В медицине все же привыкли к некоторой сдержанности в звуковых эффектах, - куда благозвучнее воспринимаются, например, фамилии Шапиро, Вовси, Ланг, Тареев, Снегирев и многие другие. Они не так коробят сознание пациента, тяжелобольного, новорожденного. Можно себе представить, какая паника начнется у женщин, собравшихся в очередь перед кабинетом врача-гинеколога, когда они прочтут на дверях табличку с такой броской фамилией.
Возникнет путаница выбора у тех, кто приготовился к аборту, многотрудным родам, но не к молниеносному зачатию, не к повторной и многоплодной беременности. Их, страдалиц, можно понять - они жаждут избавления от мук. Вместо того, им в глаза тычут опасностью. Хороша перспектива, если тебе на голову спикирует неожиданно что-либо когтистое, остроклювое, с блестящими, злыми и выпученными глазами, - с фамилией Орел.
Звали нового профессора просто и изысканно, по-Чапаевски - Василий Иванович. На украинской мови имя Василь звучит протяжно, трогательно нежно и призывно, как утренний крик коростеля. Но имя последней птицы - символа спортивного азарта и приза за меткий выстрел - вызывала у Сергеева другую ассоциацию - почему-то обращенную к корысти.
Скорее потому, что был избранник ученого совета человеком шустрым, особенно по линии профсоюзной деятельности, но недалеким и столь провинциальным, что незатейливое украинское подворье словно нарочно вываливалась у него из каждого кармана - то в виде грязного носового платка, то рассыпающейся по полу со звоном денежной мелочи, то в форме каких-то замусоленных записочек, затертой пачки презервативов. С ним было опасно стоять рядом, особенно на лекции - все время нависала угроза быть оконфуженным за компанию с Василием Ивановичем каким-нибудь сленговым выкрутасом, нечаянным поступком.
Он таскал за собой огромного размера кожаный дипломат, словно для убеждения окружающих и прежде всего самого себя в избранности своей ученой миссии.
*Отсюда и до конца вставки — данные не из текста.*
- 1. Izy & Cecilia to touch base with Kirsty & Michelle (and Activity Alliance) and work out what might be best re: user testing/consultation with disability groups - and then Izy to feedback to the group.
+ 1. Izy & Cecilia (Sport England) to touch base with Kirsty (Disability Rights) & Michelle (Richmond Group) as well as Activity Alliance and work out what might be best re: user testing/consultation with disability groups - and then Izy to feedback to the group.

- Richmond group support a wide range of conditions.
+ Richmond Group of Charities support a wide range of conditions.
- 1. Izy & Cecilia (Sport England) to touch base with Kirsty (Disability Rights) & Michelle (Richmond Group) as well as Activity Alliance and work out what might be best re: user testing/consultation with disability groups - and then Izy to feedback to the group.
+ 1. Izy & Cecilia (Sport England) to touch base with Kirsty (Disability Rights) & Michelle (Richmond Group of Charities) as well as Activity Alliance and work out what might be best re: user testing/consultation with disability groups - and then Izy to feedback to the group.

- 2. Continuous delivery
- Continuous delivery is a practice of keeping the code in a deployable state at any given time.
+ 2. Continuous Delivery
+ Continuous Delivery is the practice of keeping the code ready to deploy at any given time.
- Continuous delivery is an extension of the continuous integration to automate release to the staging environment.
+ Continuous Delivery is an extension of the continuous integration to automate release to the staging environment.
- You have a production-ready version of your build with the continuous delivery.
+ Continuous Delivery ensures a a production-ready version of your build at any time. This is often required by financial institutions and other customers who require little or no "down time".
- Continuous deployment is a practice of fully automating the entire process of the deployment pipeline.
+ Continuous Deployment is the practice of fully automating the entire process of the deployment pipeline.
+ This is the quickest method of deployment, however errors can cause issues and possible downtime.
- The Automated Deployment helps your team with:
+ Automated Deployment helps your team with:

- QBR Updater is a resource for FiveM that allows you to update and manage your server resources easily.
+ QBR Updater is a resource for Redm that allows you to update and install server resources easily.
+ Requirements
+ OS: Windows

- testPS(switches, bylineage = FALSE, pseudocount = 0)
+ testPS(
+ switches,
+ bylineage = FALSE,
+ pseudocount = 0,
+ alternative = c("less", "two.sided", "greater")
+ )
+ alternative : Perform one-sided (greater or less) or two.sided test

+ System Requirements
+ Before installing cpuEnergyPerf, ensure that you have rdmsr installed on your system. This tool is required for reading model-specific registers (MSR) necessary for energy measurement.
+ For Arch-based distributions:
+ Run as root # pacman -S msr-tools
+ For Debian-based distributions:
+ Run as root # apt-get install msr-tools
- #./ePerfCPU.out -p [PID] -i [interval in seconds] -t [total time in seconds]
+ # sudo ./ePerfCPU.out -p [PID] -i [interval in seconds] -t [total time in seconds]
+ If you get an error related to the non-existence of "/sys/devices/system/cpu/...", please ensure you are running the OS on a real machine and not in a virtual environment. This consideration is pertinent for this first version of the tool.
Видимо, некоторая неуверенность в том, что он не ошибся адресом, не сел в чужие сани, скрытно терзала подсознание.
Глядя на него, Сергеев почему-то представлял босоногое детство нынешнего профессора: стоит такой шустрый, хитроватый малец с выкаченным из трусов пузом и пальцем засунутым в вечно сопливый нос. Такие удальцы день напролет залихватски лузгают семечки, смачно сплевывая кожуру через растрескавшуюся губу, азартно играют в футбол, а, повзрослев, отслужив армию на тихих должностях баталеров, сравнительно легко, почти вне конкурса, поступают в медицинский вуз. Даже отличницам, выпускницам вуза, трудно составить конкуренцию мужчине-троечнику при поступлении в аспирантуру, особенно, если тот уже припаялся к общественной работе.
Сергееву, в свое время, пришлось приложить руку спасателя к диссертационному опусу Орла. В памяти еще были живы воспоминания об ужасе, возникшем от лингвистического геройства молодого творца. А когда дело дошло до непараметрической и прочей статистики, то Сергеев вынужден был вытаскивать соискателя ученой степени за пределы основ школьной арифметики, настойчиво, чуть ли не с мордобоем. Необходимо было отучить соискателя загибать и складывать фигуры из трех пальцев вместо последовательного проведения дисперсионного или корреляционного анализа.